** DATA SUPPLIED **
-------

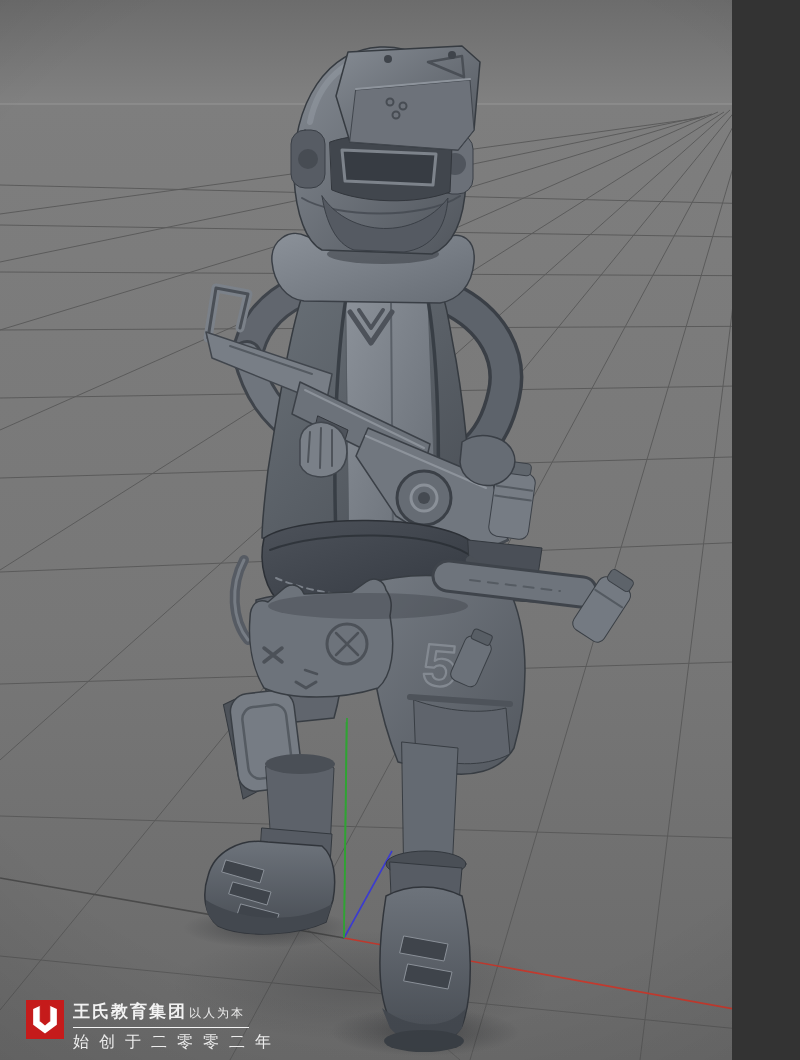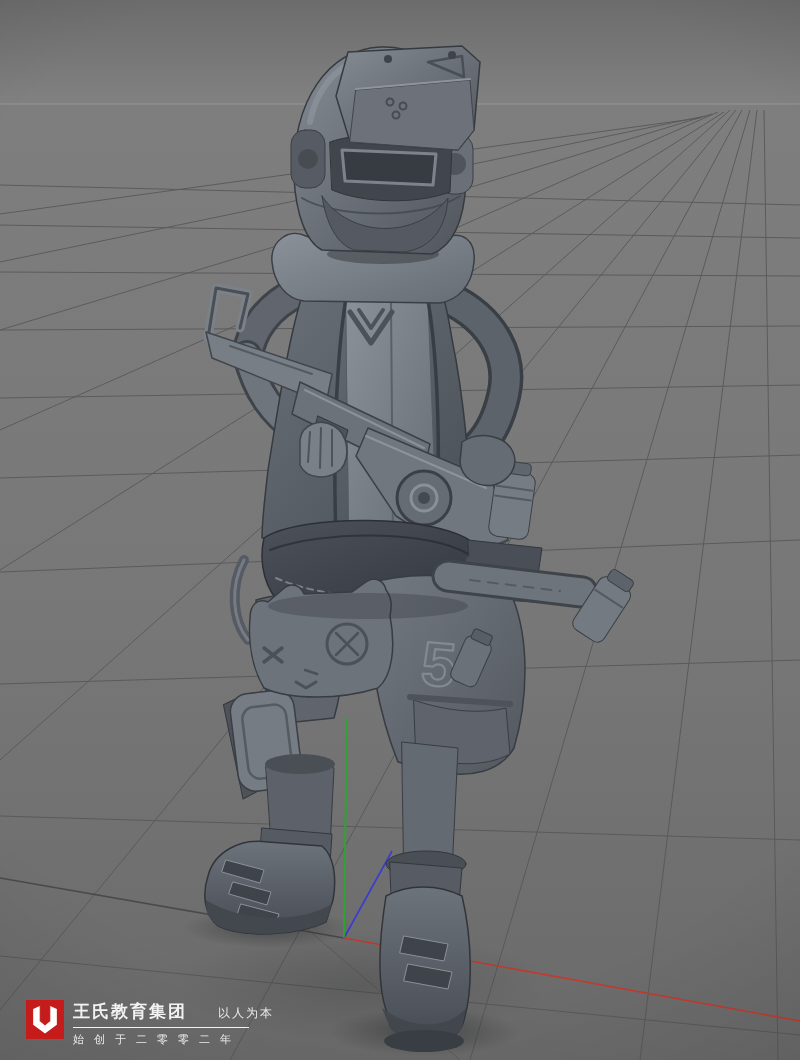--- a/index.html
+++ b/index.html
@@ -3,8 +3,8 @@
 <meta charset="utf-8">
 <style>
   html,body{margin:0;padding:0;background:#333;}
-  #stage{position:relative;width:800px;height:1060px;overflow:hidden;
-         background:#1d4ed8;font-family:Liberation Sans, sans-serif;}
+  #stage{position:relative;width:732px;height:1060px;overflow:hidden;
+         background:#1d4ed8;font-family:Liberation Mono, monospace;}
   #scene{position:absolute;left:0;top:0;}
   #vignette{position:absolute;left:0;top:0;width:800px;height:1060px;pointer-events:none;
             background:radial-gradient(ellipse 120% 90% at 50% 45%, rgba(0,0,0,0) 55%, rgba(0,0,0,0.20) 100%);}

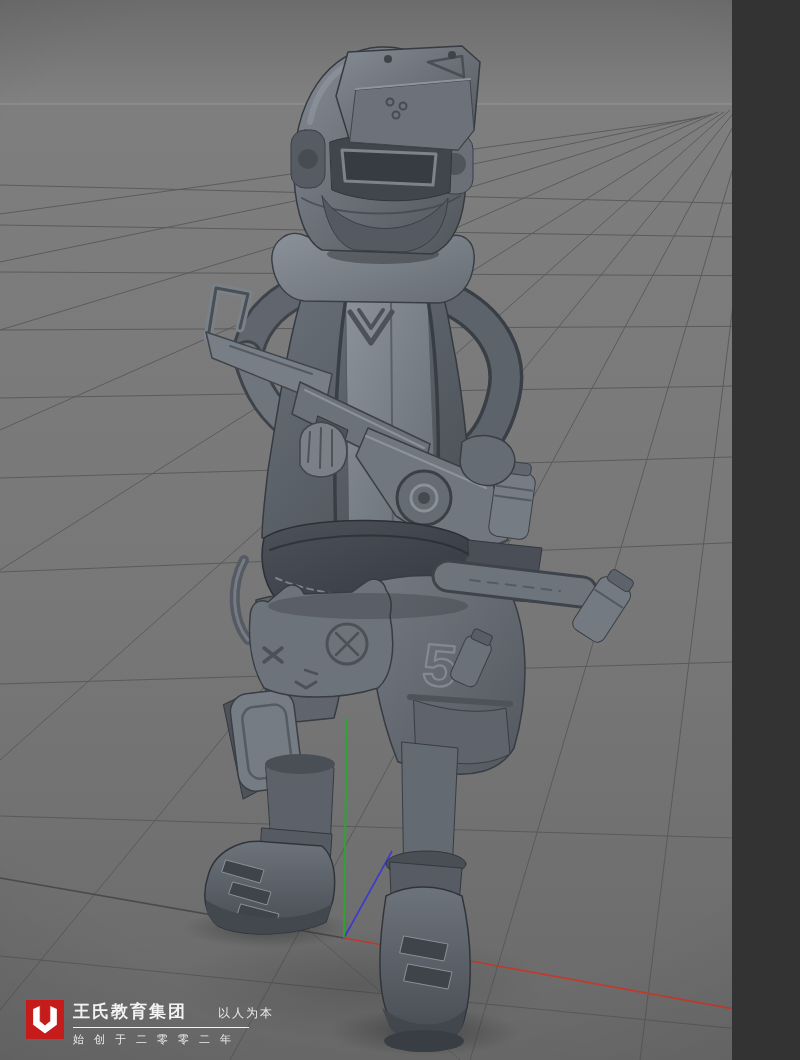--- a/index.html
+++ b/index.html
@@ -16,7 +16,7 @@
   #wm-left-text{display:flex;flex-direction:column;}
   #wm-left-row1{display:flex;align-items:baseline;white-space:nowrap;}
   #wm-company{font-size:17px;font-weight:bold;letter-spacing:2px;color:#f2f2f2;}
-  #wm-slogan{font-size:12px;letter-spacing:2px;margin-left:31px;color:#e9e9e9;}
+  #wm-slogan{font-size:12px;letter-spacing:2px;margin-left:2px;color:#e9e9e9;}
   #wm-divider{height:1px;background:rgba(255,255,255,0.92);margin:4px 0 4px 0;width:176px;}
   #wm-since{font-size:11px;letter-spacing:10px;color:#ececec;white-space:nowrap;}
   

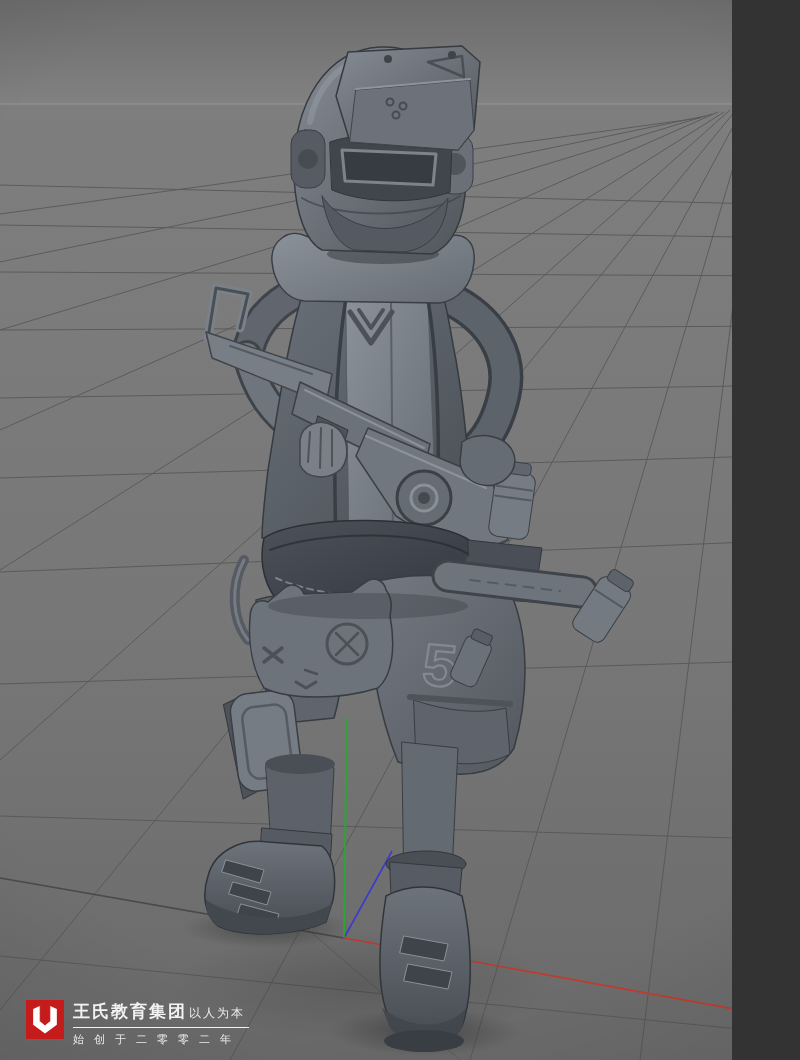--- a/index.html
+++ b/index.html
@@ -18,7 +18,7 @@
   #wm-company{font-size:17px;font-weight:bold;letter-spacing:2px;color:#f2f2f2;}
   #wm-slogan{font-size:12px;letter-spacing:2px;margin-left:2px;color:#e9e9e9;}
   #wm-divider{height:1px;background:rgba(255,255,255,0.92);margin:4px 0 4px 0;width:176px;}
-  #wm-since{font-size:11px;letter-spacing:10px;color:#ececec;white-space:nowrap;}
+  #wm-since{font-size:16px;letter-spacing:10px;color:#ececec;white-space:nowrap;}
   
   #wm-right{right:12px;top:995px;width:194px;text-align:center;}
   #wm-r1{font-size:11px;color:#b5b5b5;letter-spacing:8px;white-space:nowrap;margin-left:-4px;}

-------

** WHAT YOU SHOULD DO **
The lines wanted are those from the one holding "-18,7 +18,7 @@" through the final line of the listing; print them exactly.

** EXERCISE SOLUTION **
@@ -18,7 +18,7 @@
   #wm-company{font-size:17px;font-weight:bold;letter-spacing:2px;color:#f2f2f2;}
   #wm-slogan{font-size:12px;letter-spacing:2px;margin-left:2px;color:#e9e9e9;}
   #wm-divider{height:1px;background:rgba(255,255,255,0.92);margin:4px 0 4px 0;width:176px;}
-  #wm-since{font-size:11px;letter-spacing:10px;color:#ececec;white-space:nowrap;}
+  #wm-since{font-size:16px;letter-spacing:10px;color:#ececec;white-space:nowrap;}
   
   #wm-right{right:12px;top:995px;width:194px;text-align:center;}
   #wm-r1{font-size:11px;color:#b5b5b5;letter-spacing:8px;white-space:nowrap;margin-left:-4px;}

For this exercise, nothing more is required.